Book vs. Movie vs. Genre



Note: resize/zoom out to see full picture

As shown in the previous graph, the movie industry invests more in romance adaptations than in the non-fiction category. But according to the Goodreads and IMDB dataset, the highest and lowest rated genres are:

(Book)
Highest: Adventure
Lowest: Neo-noir
(Movie)
Highest: Biography
Lowest: Historical

It’s possible the results may be skewed due to large differences in genre popularity. Some genres only had less than 5 listings, while others had a more ample listing of 40 and above. To gain a more accurate reading, the genres are split again into 3 popularity levels as previously done.

Top (Book)
Highest: Drama
Lowest: Romance


Mid
Highest: Adventure
Lowest: Comedy


Low
Highest: Non-Fiction
Lowest: Neo-Noir
Top (Movie)
Highest: Thriller
Lowest: Action


Mid
Highest: Adventure/Fiction
Lowest: War


Low
Highest: Biography
Lowest: Historical

One interesting pattern to note is the differences between each average rating is very miniscule, so users seem to enjoy any work as long as it meets or exceeds quality storytelling. Almost the same exact differences between books and movie ratings and general (as seen in Graph 2) are seen in the genre breakdown above. No book vs. movie rating in any genre stands more than 1.5 stars away from one another. In general, the average ratings between each movie or book genre are very close, which means there isn’t any overwhelming favoritism for a certain genre. The only favoritism shown is how the movie industry chooses which book to adapt.

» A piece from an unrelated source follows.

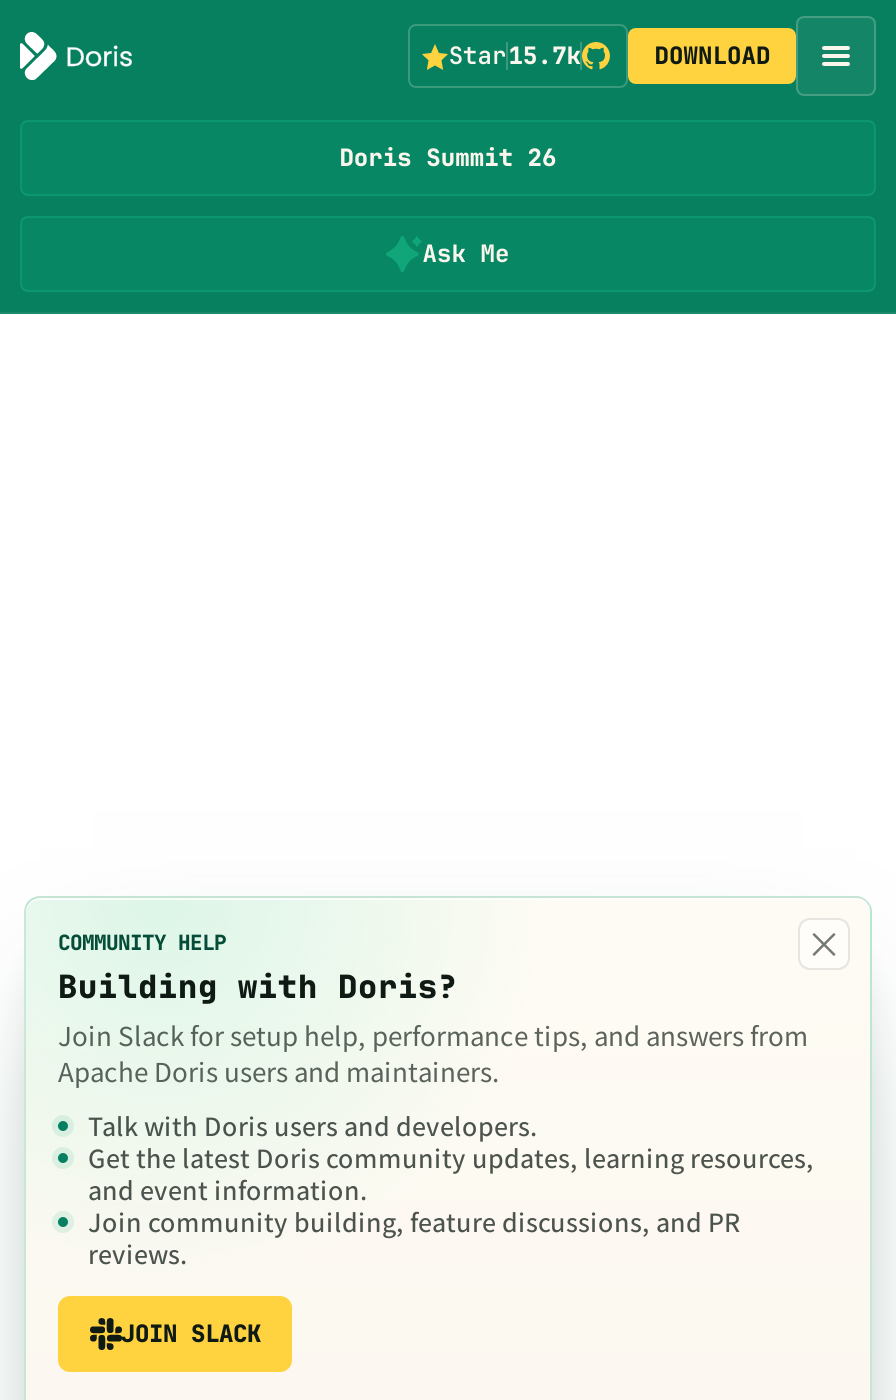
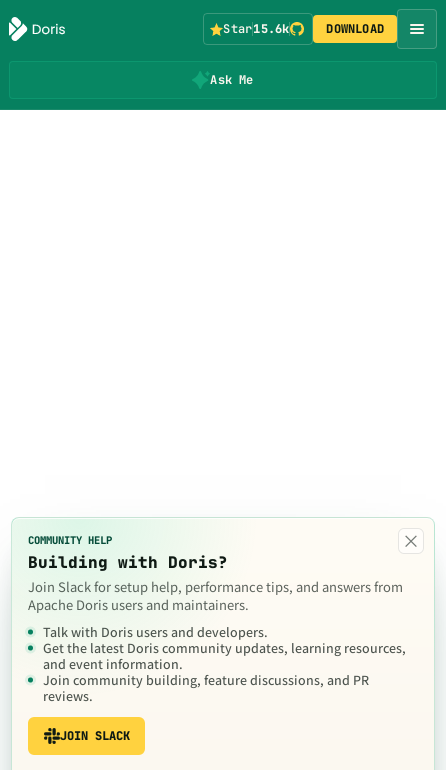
[449,40,581,72] Star15.7k -> [223,21,290,37] Star15.6k
[339,142,557,174] Doris Summit 26 -> none
moved [423,238,509,270] -> [210,72,254,88]: Ask Me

“It’s all about managing risk for the studios,” Hawk Otsby, co-writer of Children of Men and producer on Syfy’s The Expanse, explained in an email to The Verge. “It’s extremely difficult to sell a blockbuster original script today if isn’t based on some popular or recognizable material… Audiences know the story, so they’re sort of pre-sold on it. In other words, it has a recognizable [intellectual property] and can rise above the noise [and] competition from the internet, video games, and Netflix (theverge.com).”

So, the age-old question has been answered. Overall, the data consistently shows users rate books at a higher degree than with movies. But why are books better than movies? What gives them the higher rating? It’s possible books receive a higher rating because more time is spent on it, it provides more details than the movie, or biases of each user based on their character. It’s up to each individual user to decide for themselves because there are too many factors and aspects to consider when comparing each line of work. The biggest issue movies have to deal with is time constraint, forcing them to cut back on a lot of world and character development. In the end, they are their own different medium that has its own set of limitations with storytelling.